I consider myself an optimist, but during our walk with infertility, I have found that it can be difficult to keep my glass-half-full attitude. In fact, the thing about infertility that makes me the most angry (even more than the not-having-babies part), is that it has the power to make me feel less than—less than womanly, less than happy and less than hopeful. Fertility struggles, especially during treatment cycles, put me in an eternal winter.
I've always been a summer gal. My first job was as a lifeguard, and I would wear flip-flops all year long if it these Chicago winters wouldn't freeze my toes right off. Give me a maxi dress over a parka and sunkissed cheeks over wind-burned any day. But I live in the Chicago suburbs, where it actually snowed in mid-May. Snow and cold are inevitable, and I stay bundled up until spring comes and I can finally breathe again. When spring arrives with its tulip and daffodil goodness, I feel more like myself instantly. I am happy, hopeful and barefoot as soon as the ground warms up. I dance in the yard with my son and sit on the patio with my husband. Spring is summer's big opener, and I take full advantage of it.
But like I said, treatment cycles put me in a winter state of mind. I feel dreary, on edge and barely able to happily function.
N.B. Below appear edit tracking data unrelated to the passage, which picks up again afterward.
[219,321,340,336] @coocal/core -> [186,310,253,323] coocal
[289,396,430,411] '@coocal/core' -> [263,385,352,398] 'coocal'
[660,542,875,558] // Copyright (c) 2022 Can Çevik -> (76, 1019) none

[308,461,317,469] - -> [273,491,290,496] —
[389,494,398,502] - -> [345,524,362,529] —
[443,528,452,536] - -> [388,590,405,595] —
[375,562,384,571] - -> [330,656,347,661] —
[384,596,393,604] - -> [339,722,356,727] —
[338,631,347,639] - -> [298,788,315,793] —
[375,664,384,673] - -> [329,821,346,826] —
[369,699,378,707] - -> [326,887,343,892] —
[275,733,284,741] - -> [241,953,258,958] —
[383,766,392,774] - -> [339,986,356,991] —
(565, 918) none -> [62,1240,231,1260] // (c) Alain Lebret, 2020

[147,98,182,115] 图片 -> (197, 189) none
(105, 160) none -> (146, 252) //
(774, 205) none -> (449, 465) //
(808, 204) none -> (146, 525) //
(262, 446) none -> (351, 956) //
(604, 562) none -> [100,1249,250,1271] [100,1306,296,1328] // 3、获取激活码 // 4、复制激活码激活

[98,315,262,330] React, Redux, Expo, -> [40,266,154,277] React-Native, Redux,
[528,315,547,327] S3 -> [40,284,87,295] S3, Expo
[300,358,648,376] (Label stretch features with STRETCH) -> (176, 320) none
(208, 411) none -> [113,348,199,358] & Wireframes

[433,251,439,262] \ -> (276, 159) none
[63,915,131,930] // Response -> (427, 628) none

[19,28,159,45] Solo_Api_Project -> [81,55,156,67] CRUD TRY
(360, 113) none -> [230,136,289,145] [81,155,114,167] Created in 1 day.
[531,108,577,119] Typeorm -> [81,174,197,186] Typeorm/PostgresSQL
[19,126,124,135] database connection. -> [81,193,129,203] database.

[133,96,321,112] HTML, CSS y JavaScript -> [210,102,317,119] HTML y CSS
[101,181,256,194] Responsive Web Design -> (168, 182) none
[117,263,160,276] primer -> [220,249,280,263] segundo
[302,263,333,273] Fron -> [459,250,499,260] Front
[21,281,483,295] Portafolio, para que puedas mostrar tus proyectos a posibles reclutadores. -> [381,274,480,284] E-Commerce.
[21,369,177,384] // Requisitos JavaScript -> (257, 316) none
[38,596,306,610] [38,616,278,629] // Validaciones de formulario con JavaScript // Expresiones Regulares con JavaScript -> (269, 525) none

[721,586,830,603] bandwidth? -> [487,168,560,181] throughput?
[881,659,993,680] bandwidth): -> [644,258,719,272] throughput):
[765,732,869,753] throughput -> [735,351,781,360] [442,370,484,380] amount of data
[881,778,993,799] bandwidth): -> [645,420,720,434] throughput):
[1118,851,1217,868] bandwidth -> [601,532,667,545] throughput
I get cranky and can only see the dark. I can't stand the way it makes me feel, and this time I am resolving to change that. I don't like feeling like all hope is lost and that I have to keep my heart so guarded from disappointment that I am unable to feel like my happy self. There has to be a balance, and this time, there will be. Here are a few ways that I am planning on keeping the wintry feelings away this July when we head off to our reproductive endocrinologist to start our first in vitro fertilitization protocol.
I will take care of and honor my body.
To keep the cold feelings of failure away, I am going to keep up my yoga practice. I will also try to consciously recognize and thank my body for being healthy when I am doing everyday things, like playing tag with Jackson, riding my bike and cleaning my kitchen counters, because my body is not defined by my fertility challenges.
I will let myself be hopeful.
Anytime I feel a little sick to my stomach, even when we aren't in the middle of a cycle, I always wonder "what if." And then the "winter" part of my brain starts the ridiculing self-talk, and I feel silly for even entertaining the thought that I could be pregnant. This time around, I am going to let that part of me think "what if" and tell the other part of my brain to shut up.
I will not lose who I am.
I see the brighter side of things. I see things to be grateful for. When my injections and ultrasounds begin, I will not lose that part of me. Good things can happen to me; good things do happen to me. I will not let myself forget that.
I will let myself lose control.
I am a control freak. So much so that last week I googled "will summer 2014 be a long one" because I just needed to know that sunnier days were ahead. It wasn't my proudest moment. I need to know everything that is coming up so that I can control it as best as I can. As a Christian, I talk a good game about giving my worries to God, but walking it out and actually giving up control to Him is very hard for me. You can bet that I'll be spending more time in my Bible and in prayer so that I can give up my sense of control with this whole fertility issue.
I will ask for help.
Are there any women who are really good at asking for help? I would like to meet them and ask them how they do it. As I give up control, I am going to need to be vulnerable and ask for help. When my medications make me sleepy, I need to ask my husband to take Jackson to the park for an hour so I can sneak in a nap. When I am feeling negative and dreary, I need to call my mom or girlfriends and ask for encouragement.
I will enjoy this season.
There is something exciting about standing on the doorstep of building our family with one more baby. This summer, I am going to slow down to soak it all up—the treatments, the hope, my 4-year-old's bare feet, and tomatoes from our garden—all of it. Because even if I don't get pregnant with Baby No. 2, there is still plenty to enjoy during this season of my life.
So, this is my pledge. I'm going to have a spring heart—a hopeful heart—this summer as we start our treatments. While I am sure that a winter and cynical attitude will creep in eventually, I will beat it down with my flip-flops. This is a new day and a new season for me.